MATERIAL SUPPLIED section start

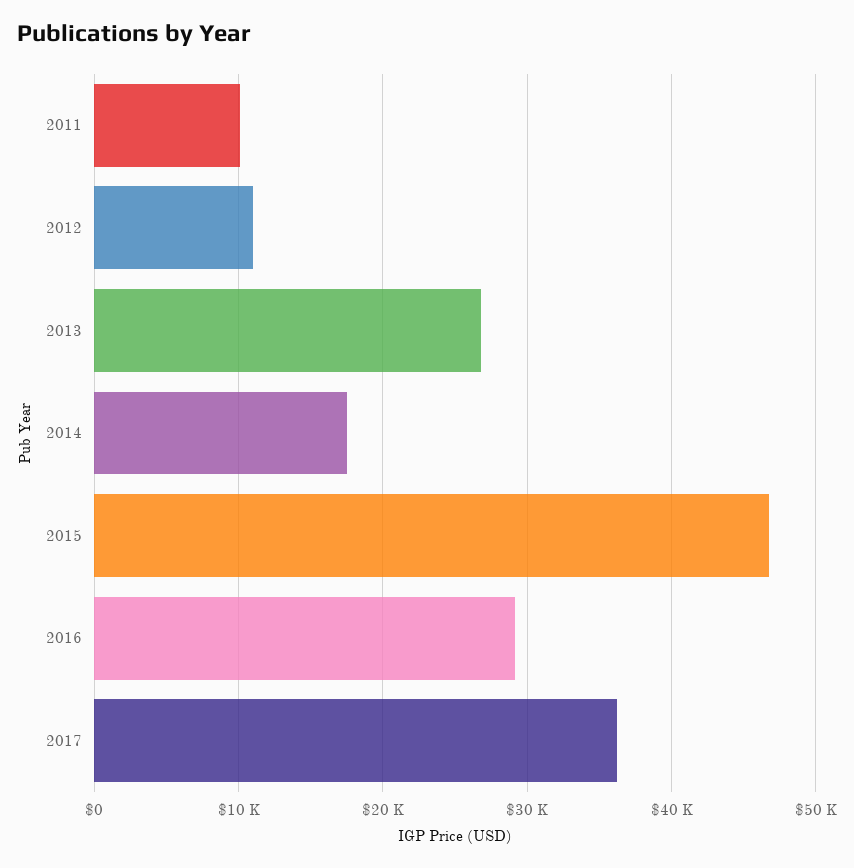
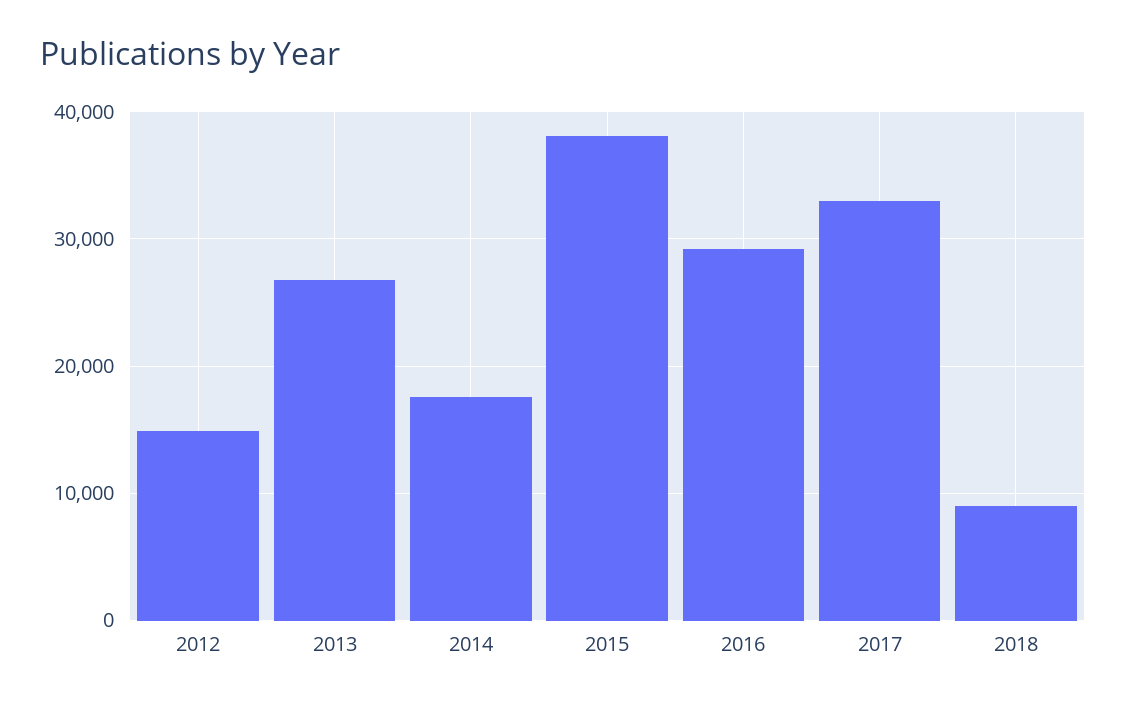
2011: 10000 -> none
2012: 11000 -> 15000
2015: 47000 -> 38000
2017: 36000 -> 33000
2018: none -> 9000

MATERIAL SUPPLIED section end

**WHAT TO WORK ON**:
Would you output each entry exactly and leave the pictures behind?

**ANSWER SECTION**:
2011: 10000 -> none
2012: 11000 -> 15000
2015: 47000 -> 38000
2017: 36000 -> 33000
2018: none -> 9000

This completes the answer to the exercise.